(Information shown begins)

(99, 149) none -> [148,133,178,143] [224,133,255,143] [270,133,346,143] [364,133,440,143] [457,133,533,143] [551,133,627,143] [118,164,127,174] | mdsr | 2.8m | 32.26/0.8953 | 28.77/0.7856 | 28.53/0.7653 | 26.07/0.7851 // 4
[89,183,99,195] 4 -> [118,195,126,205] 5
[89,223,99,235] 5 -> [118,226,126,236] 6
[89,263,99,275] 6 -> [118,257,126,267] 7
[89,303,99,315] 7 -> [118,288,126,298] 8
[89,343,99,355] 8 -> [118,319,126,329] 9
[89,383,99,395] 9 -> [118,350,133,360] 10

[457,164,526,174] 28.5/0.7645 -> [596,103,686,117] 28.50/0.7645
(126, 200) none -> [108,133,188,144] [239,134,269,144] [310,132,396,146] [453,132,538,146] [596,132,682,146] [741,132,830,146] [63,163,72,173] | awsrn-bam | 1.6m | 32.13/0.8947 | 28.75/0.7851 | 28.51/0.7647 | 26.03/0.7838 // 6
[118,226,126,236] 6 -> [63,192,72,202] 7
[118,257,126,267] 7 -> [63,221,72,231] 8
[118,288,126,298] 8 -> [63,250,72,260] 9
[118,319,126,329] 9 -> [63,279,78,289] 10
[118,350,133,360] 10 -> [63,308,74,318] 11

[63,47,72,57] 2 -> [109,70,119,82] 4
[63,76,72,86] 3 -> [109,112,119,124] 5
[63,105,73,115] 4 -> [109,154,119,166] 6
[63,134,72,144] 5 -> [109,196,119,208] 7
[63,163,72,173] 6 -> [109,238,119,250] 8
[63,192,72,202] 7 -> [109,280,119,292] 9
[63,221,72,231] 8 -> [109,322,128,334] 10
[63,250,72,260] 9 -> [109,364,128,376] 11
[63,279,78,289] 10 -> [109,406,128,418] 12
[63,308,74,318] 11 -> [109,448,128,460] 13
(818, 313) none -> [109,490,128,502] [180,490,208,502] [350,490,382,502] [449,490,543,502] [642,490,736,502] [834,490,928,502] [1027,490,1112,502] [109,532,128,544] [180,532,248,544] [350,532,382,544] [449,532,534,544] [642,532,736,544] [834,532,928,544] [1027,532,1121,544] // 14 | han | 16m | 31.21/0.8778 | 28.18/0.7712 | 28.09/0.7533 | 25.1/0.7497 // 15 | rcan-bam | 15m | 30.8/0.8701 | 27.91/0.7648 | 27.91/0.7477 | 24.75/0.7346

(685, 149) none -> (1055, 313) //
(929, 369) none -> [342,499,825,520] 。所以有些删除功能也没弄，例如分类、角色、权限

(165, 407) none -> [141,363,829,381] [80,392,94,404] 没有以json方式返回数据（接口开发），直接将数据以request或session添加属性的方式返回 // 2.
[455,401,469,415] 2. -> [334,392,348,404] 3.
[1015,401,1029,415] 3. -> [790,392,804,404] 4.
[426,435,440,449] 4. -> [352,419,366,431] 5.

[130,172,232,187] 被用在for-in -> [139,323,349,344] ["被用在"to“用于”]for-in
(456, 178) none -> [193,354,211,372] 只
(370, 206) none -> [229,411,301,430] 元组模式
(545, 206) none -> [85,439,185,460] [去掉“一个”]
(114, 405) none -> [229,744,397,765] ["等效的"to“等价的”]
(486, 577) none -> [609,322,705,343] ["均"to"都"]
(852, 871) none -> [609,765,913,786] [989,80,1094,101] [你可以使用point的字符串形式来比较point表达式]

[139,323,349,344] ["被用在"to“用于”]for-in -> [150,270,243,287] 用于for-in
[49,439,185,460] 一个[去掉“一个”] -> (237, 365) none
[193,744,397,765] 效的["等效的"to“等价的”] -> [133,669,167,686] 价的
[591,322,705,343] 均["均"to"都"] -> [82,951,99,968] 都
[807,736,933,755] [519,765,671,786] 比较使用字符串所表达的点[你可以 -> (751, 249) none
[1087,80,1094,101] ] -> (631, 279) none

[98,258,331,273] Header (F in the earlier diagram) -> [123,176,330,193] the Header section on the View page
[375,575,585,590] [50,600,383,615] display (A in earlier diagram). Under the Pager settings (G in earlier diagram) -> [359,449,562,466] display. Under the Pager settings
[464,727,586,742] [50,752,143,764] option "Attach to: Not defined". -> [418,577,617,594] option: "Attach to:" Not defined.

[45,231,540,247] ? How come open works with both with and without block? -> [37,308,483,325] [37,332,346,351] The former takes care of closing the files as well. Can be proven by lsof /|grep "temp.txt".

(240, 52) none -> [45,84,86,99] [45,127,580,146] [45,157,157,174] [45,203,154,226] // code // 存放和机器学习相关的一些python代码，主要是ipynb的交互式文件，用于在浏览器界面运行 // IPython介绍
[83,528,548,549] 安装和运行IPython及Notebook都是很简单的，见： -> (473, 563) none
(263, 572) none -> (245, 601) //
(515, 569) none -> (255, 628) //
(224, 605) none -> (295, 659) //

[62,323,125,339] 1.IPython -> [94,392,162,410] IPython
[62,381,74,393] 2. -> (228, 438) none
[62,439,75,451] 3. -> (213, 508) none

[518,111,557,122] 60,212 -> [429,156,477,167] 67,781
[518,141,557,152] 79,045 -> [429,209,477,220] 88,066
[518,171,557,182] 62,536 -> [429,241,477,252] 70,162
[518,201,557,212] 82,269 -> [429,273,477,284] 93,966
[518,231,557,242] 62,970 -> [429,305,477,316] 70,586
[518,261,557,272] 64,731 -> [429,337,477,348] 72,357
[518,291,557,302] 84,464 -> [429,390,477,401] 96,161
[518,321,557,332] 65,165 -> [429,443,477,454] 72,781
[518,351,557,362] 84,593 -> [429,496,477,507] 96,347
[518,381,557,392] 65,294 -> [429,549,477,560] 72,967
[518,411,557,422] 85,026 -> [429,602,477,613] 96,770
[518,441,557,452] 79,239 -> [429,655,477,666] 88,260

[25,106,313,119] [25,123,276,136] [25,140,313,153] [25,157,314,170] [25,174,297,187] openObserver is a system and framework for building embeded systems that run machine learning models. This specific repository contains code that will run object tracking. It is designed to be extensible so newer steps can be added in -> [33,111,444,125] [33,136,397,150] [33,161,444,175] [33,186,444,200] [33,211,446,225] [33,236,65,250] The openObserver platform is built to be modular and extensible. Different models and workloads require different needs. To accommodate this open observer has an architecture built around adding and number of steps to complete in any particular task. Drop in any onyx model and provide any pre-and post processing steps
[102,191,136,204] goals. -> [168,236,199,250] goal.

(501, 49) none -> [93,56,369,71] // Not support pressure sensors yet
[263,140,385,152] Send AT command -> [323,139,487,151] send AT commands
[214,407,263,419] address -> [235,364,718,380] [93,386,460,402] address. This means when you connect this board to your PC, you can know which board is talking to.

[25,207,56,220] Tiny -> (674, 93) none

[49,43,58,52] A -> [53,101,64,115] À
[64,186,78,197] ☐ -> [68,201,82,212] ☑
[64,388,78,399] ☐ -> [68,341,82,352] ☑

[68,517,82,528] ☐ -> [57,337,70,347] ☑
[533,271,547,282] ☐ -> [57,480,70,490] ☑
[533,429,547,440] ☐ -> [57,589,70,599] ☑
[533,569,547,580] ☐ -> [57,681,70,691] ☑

(Information shown ends)

> _Task details_:
Return the material exactly as it was provided.

> _Output for this exercise_:
(99, 149) none -> [148,133,178,143] [224,133,255,143] [270,133,346,143] [364,133,440,143] [457,133,533,143] [551,133,627,143] [118,164,127,174] | mdsr | 2.8m | 32.26/0.8953 | 28.77/0.7856 | 28.53/0.7653 | 26.07/0.7851 // 4
[89,183,99,195] 4 -> [118,195,126,205] 5
[89,223,99,235] 5 -> [118,226,126,236] 6
[89,263,99,275] 6 -> [118,257,126,267] 7
[89,303,99,315] 7 -> [118,288,126,298] 8
[89,343,99,355] 8 -> [118,319,126,329] 9
[89,383,99,395] 9 -> [118,350,133,360] 10

[457,164,526,174] 28.5/0.7645 -> [596,103,686,117] 28.50/0.7645
(126, 200) none -> [108,133,188,144] [239,134,269,144] [310,132,396,146] [453,132,538,146] [596,132,682,146] [741,132,830,146] [63,163,72,173] | awsrn-bam | 1.6m | 32.13/0.8947 | 28.75/0.7851 | 28.51/0.7647 | 26.03/0.7838 // 6
[118,226,126,236] 6 -> [63,192,72,202] 7
[118,257,126,267] 7 -> [63,221,72,231] 8
[118,288,126,298] 8 -> [63,250,72,260] 9
[118,319,126,329] 9 -> [63,279,78,289] 10
[118,350,133,360] 10 -> [63,308,74,318] 11

[63,47,72,57] 2 -> [109,70,119,82] 4
[63,76,72,86] 3 -> [109,112,119,124] 5
[63,105,73,115] 4 -> [109,154,119,166] 6
[63,134,72,144] 5 -> [109,196,119,208] 7
[63,163,72,173] 6 -> [109,238,119,250] 8
[63,192,72,202] 7 -> [109,280,119,292] 9
[63,221,72,231] 8 -> [109,322,128,334] 10
[63,250,72,260] 9 -> [109,364,128,376] 11
[63,279,78,289] 10 -> [109,406,128,418] 12
[63,308,74,318] 11 -> [109,448,128,460] 13
(818, 313) none -> [109,490,128,502] [180,490,208,502] [350,490,382,502] [449,490,543,502] [642,490,736,502] [834,490,928,502] [1027,490,1112,502] [109,532,128,544] [180,532,248,544] [350,532,382,544] [449,532,534,544] [642,532,736,544] [834,532,928,544] [1027,532,1121,544] // 14 | han | 16m | 31.21/0.8778 | 28.18/0.7712 | 28.09/0.7533 | 25.1/0.7497 // 15 | rcan-bam | 15m | 30.8/0.8701 | 27.91/0.7648 | 27.91/0.7477 | 24.75/0.7346

(685, 149) none -> (1055, 313) //
(929, 369) none -> [342,499,825,520] 。所以有些删除功能也没弄，例如分类、角色、权限

(165, 407) none -> [141,363,829,381] [80,392,94,404] 没有以json方式返回数据（接口开发），直接将数据以request或session添加属性的方式返回 // 2.
[455,401,469,415] 2. -> [334,392,348,404] 3.
[1015,401,1029,415] 3. -> [790,392,804,404] 4.
[426,435,440,449] 4. -> [352,419,366,431] 5.

[130,172,232,187] 被用在for-in -> [139,323,349,344] ["被用在"to“用于”]for-in
(456, 178) none -> [193,354,211,372] 只
(370, 206) none -> [229,411,301,430] 元组模式
(545, 206) none -> [85,439,185,460] [去掉“一个”]
(114, 405) none -> [229,744,397,765] ["等效的"to“等价的”]
(486, 577) none -> [609,322,705,343] ["均"to"都"]
(852, 871) none -> [609,765,913,786] [989,80,1094,101] [你可以使用point的字符串形式来比较point表达式]

[139,323,349,344] ["被用在"to“用于”]for-in -> [150,270,243,287] 用于for-in
[49,439,185,460] 一个[去掉“一个”] -> (237, 365) none
[193,744,397,765] 效的["等效的"to“等价的”] -> [133,669,167,686] 价的
[591,322,705,343] 均["均"to"都"] -> [82,951,99,968] 都
[807,736,933,755] [519,765,671,786] 比较使用字符串所表达的点[你可以 -> (751, 249) none
[1087,80,1094,101] ] -> (631, 279) none

[98,258,331,273] Header (F in the earlier diagram) -> [123,176,330,193] the Header section on the View page
[375,575,585,590] [50,600,383,615] display (A in earlier diagram). Under the Pager settings (G in earlier diagram) -> [359,449,562,466] display. Under the Pager settings
[464,727,586,742] [50,752,143,764] option "Attach to: Not defined". -> [418,577,617,594] option: "Attach to:" Not defined.

[45,231,540,247] ? How come open works with both with and without block? -> [37,308,483,325] [37,332,346,351] The former takes care of closing the files as well. Can be proven by lsof /|grep "temp.txt".

(240, 52) none -> [45,84,86,99] [45,127,580,146] [45,157,157,174] [45,203,154,226] // code // 存放和机器学习相关的一些python代码，主要是ipynb的交互式文件，用于在浏览器界面运行 // IPython介绍
[83,528,548,549] 安装和运行IPython及Notebook都是很简单的，见： -> (473, 563) none
(263, 572) none -> (245, 601) //
(515, 569) none -> (255, 628) //
(224, 605) none -> (295, 659) //

[62,323,125,339] 1.IPython -> [94,392,162,410] IPython
[62,381,74,393] 2. -> (228, 438) none
[62,439,75,451] 3. -> (213, 508) none

[518,111,557,122] 60,212 -> [429,156,477,167] 67,781
[518,141,557,152] 79,045 -> [429,209,477,220] 88,066
[518,171,557,182] 62,536 -> [429,241,477,252] 70,162
[518,201,557,212] 82,269 -> [429,273,477,284] 93,966
[518,231,557,242] 62,970 -> [429,305,477,316] 70,586
[518,261,557,272] 64,731 -> [429,337,477,348] 72,357
[518,291,557,302] 84,464 -> [429,390,477,401] 96,161
[518,321,557,332] 65,165 -> [429,443,477,454] 72,781
[518,351,557,362] 84,593 -> [429,496,477,507] 96,347
[518,381,557,392] 65,294 -> [429,549,477,560] 72,967
[518,411,557,422] 85,026 -> [429,602,477,613] 96,770
[518,441,557,452] 79,239 -> [429,655,477,666] 88,260

[25,106,313,119] [25,123,276,136] [25,140,313,153] [25,157,314,170] [25,174,297,187] openObserver is a system and framework for building embeded systems that run machine learning models. This specific repository contains code that will run object tracking. It is designed to be extensible so newer steps can be added in -> [33,111,444,125] [33,136,397,150] [33,161,444,175] [33,186,444,200] [33,211,446,225] [33,236,65,250] The openObserver platform is built to be modular and extensible. Different models and workloads require different needs. To accommodate this open observer has an architecture built around adding and number of steps to complete in any particular task. Drop in any onyx model and provide any pre-and post processing steps
[102,191,136,204] goals. -> [168,236,199,250] goal.

(501, 49) none -> [93,56,369,71] // Not support pressure sensors yet
[263,140,385,152] Send AT command -> [323,139,487,151] send AT commands
[214,407,263,419] address -> [235,364,718,380] [93,386,460,402] address. This means when you connect this board to your PC, you can know which board is talking to.

[25,207,56,220] Tiny -> (674, 93) none

[49,43,58,52] A -> [53,101,64,115] À
[64,186,78,197] ☐ -> [68,201,82,212] ☑
[64,388,78,399] ☐ -> [68,341,82,352] ☑

[68,517,82,528] ☐ -> [57,337,70,347] ☑
[533,271,547,282] ☐ -> [57,480,70,490] ☑
[533,429,547,440] ☐ -> [57,589,70,599] ☑
[533,569,547,580] ☐ -> [57,681,70,691] ☑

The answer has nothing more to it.